Find and copy each line in the material below where the string "delete" occurs.

- **Data provided**:
________________

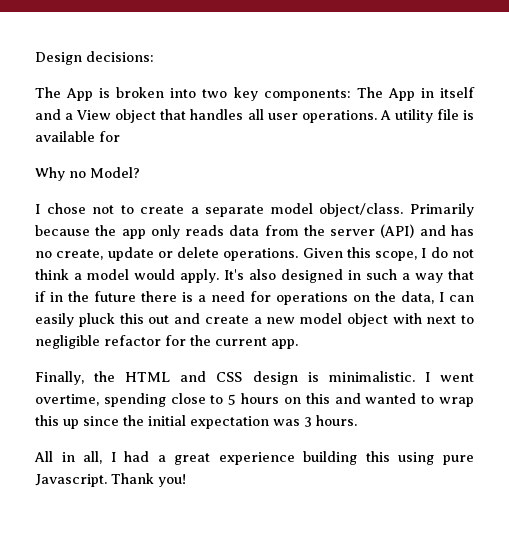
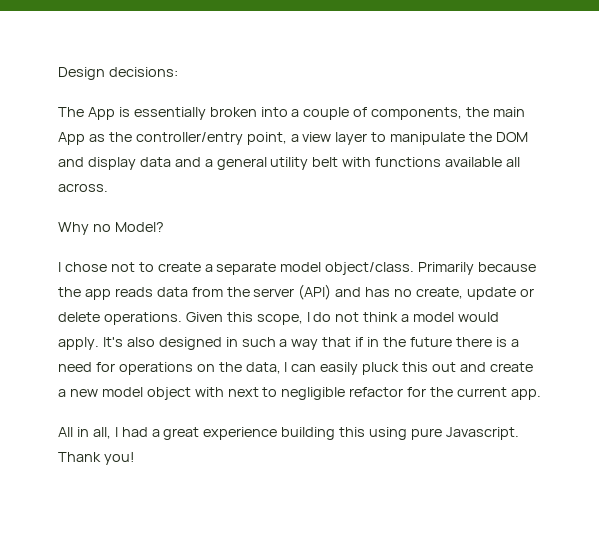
- The App is broken into two key components: The App in itself and a View object that handles all user operations. A utility file is available for
+ The App is essentially broken into a couple of components, the main App as the controller/entry point, a view layer to manipulate the DOM and display data and a general utility belt with functions available all across.
- Primarily because the app only reads data from the server (API) and has no create, update or delete operations.
+ Primarily because the app reads data from the server (API) and has no create, update or delete operations.
- Finally, the HTML and CSS design is minimalistic. I went overtime, spending close to 5 hours on this and wanted to wrap this up since the initial expectation was 3 hours.

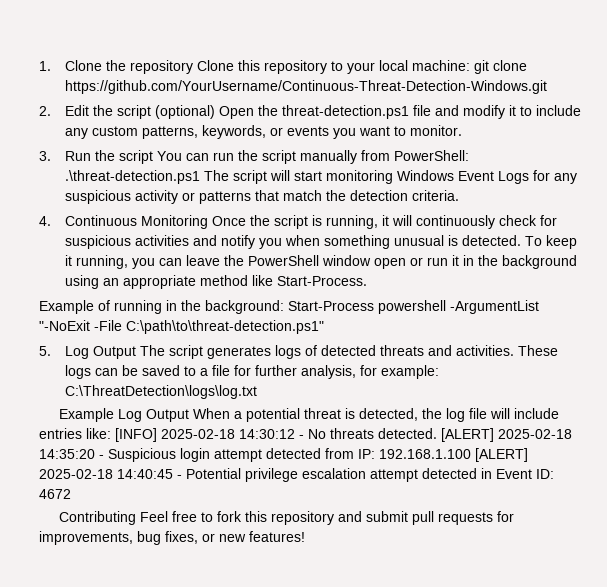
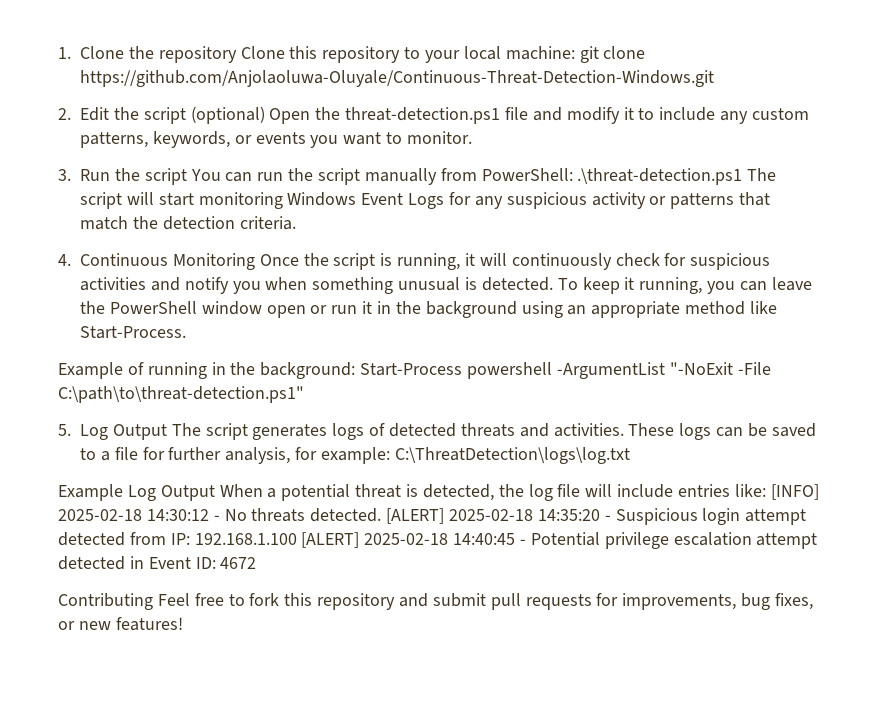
- 1. Clone the repository Clone this repository to your local machine: git clone https://github.com/YourUsername/Continuous-Threat-Detection-Windows.git
+ 1. Clone the repository Clone this repository to your local machine: git clone https://github.com/Anjolaoluwa-Oluyale/Continuous-Threat-Detection-Windows.git

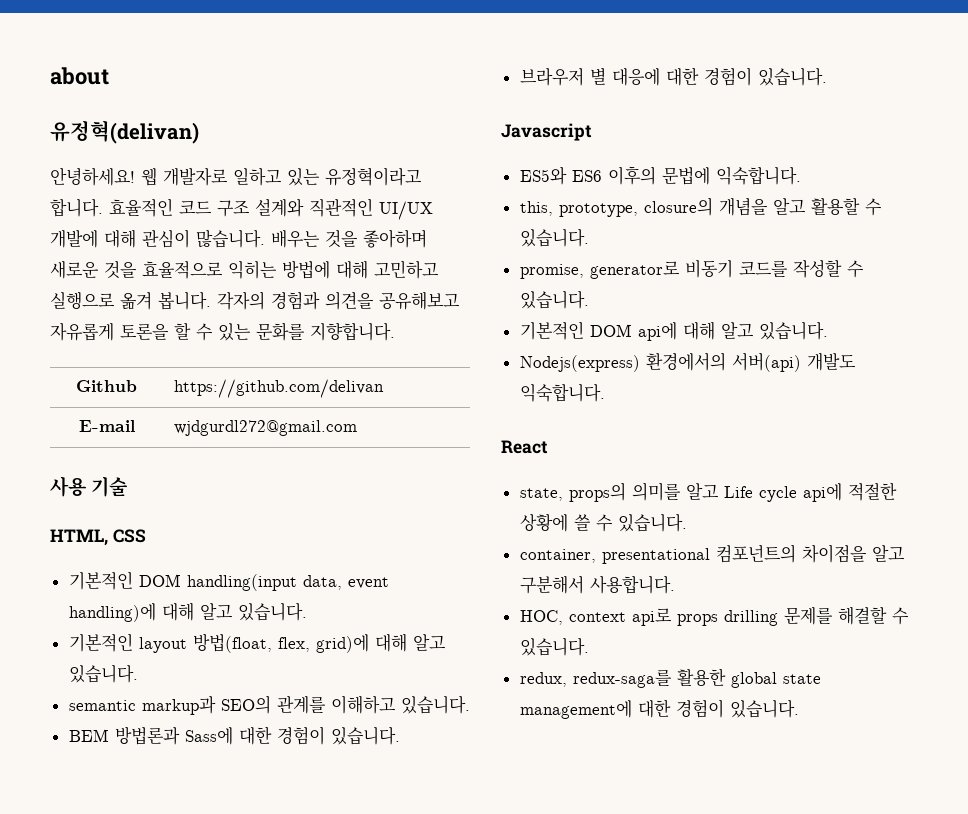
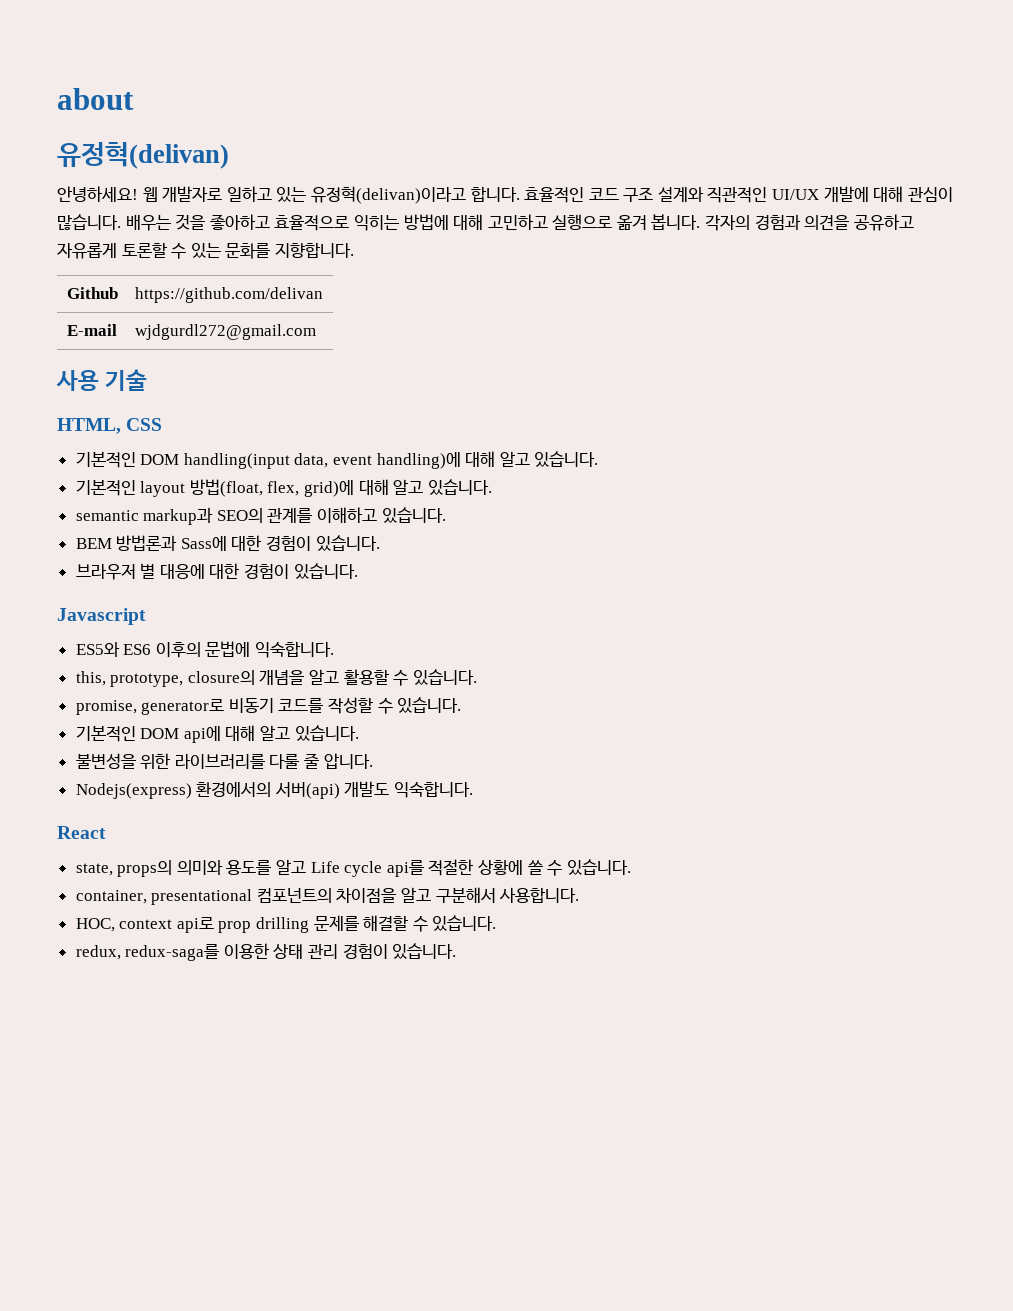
- 웹 개발자로 일하고 있는 유정혁이라고 합니다.
+ 웹 개발자로 일하고 있는 유정혁(delivan)이라고 합니다.
- 배우는 것을 좋아하며 새로운 것을 효율적으로 익히는 방법에 대해 고민하고 실행으로 옮겨 봅니다.
+ 배우는 것을 좋아하고 효율적으로 익히는 방법에 대해 고민하고 실행으로 옮겨 봅니다.
- 각자의 경험과 의견을 공유해보고 자유롭게 토론을 할 수 있는 문화를 지향합니다.
+ 각자의 경험과 의견을 공유하고 자유롭게 토론할 수 있는 문화를 지향합니다.
+ 불변성을 위한 라이브러리를 다룰 줄 압니다.
- state, props의 의미를 알고 Life cycle api에 적절한 상황에 쓸 수 있습니다.
+ state, props의 의미와 용도를 알고 Life cycle api를 적절한 상황에 쓸 수 있습니다.
- HOC, context api로 props drilling 문제를 해결할 수 있습니다.
+ HOC, context api로 prop drilling 문제를 해결할 수 있습니다.
- redux, redux-saga를 활용한 global state management에 대한 경험이 있습니다.
+ redux, redux-saga를 이용한 상태 관리 경험이 있습니다.

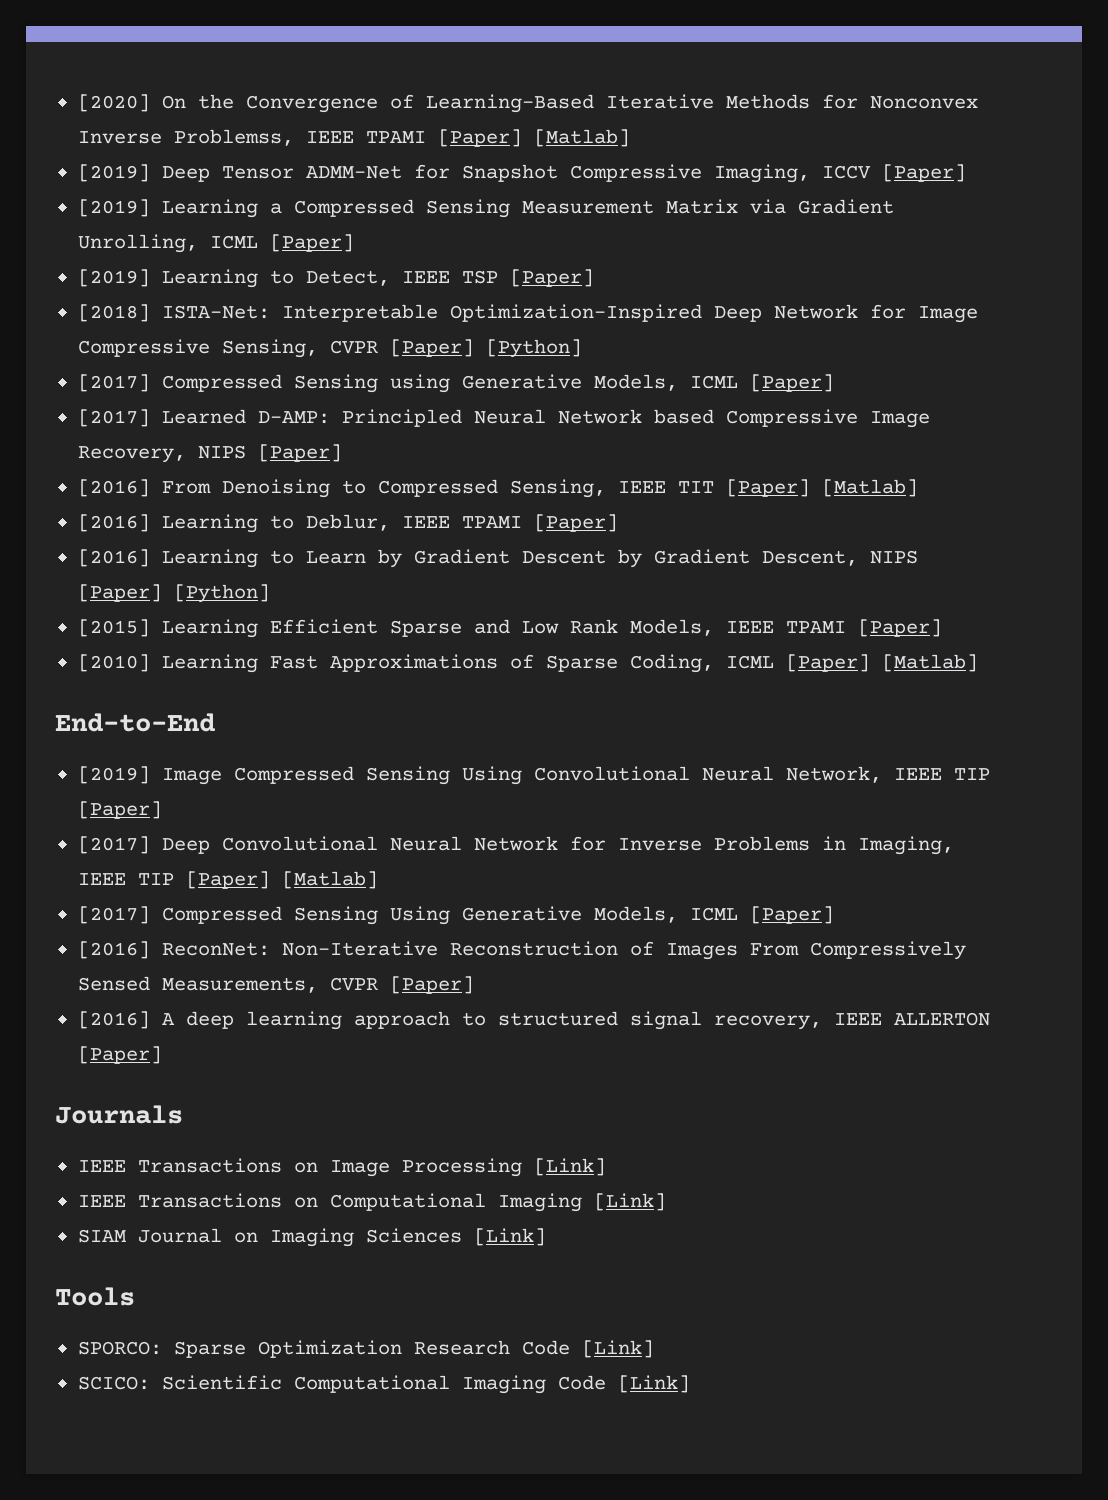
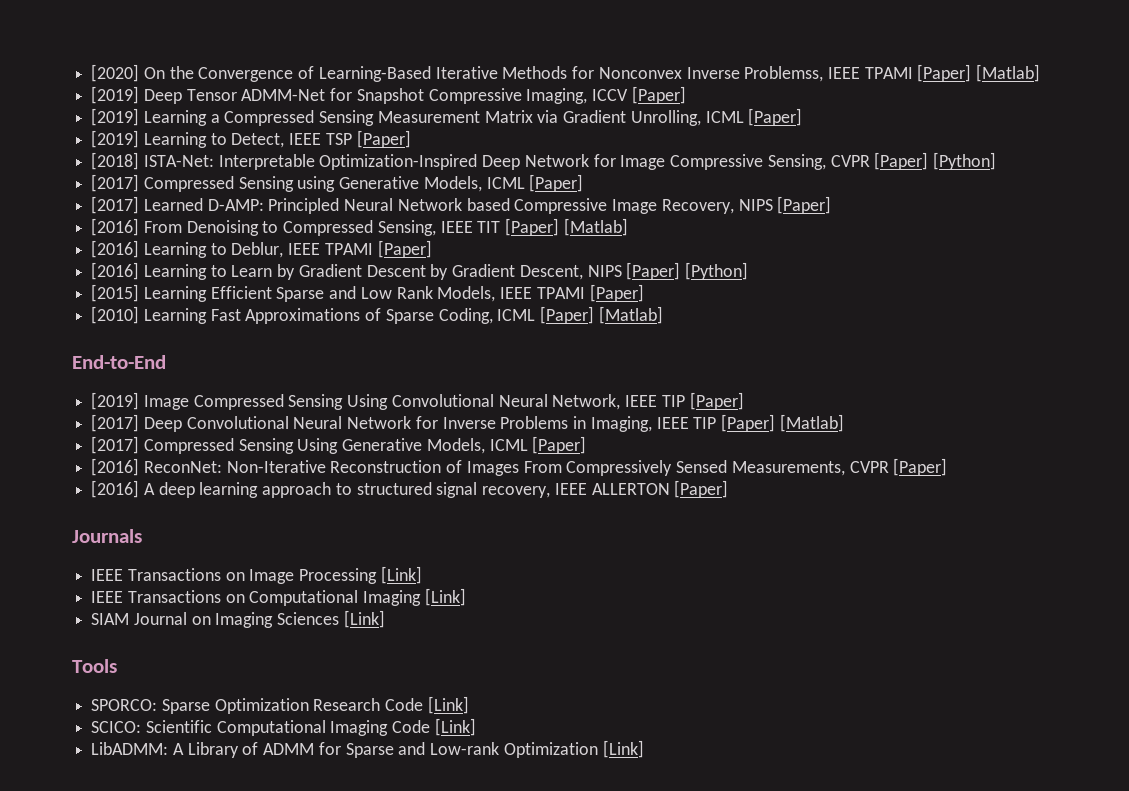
+ LibADMM: A Library of ADMM for Sparse and Low-rank Optimization [Link]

________________

- **Task solution**:
- Primarily because the app only reads data from the server (API) and has no create, update or delete operations.
+ Primarily because the app reads data from the server (API) and has no create, update or delete operations.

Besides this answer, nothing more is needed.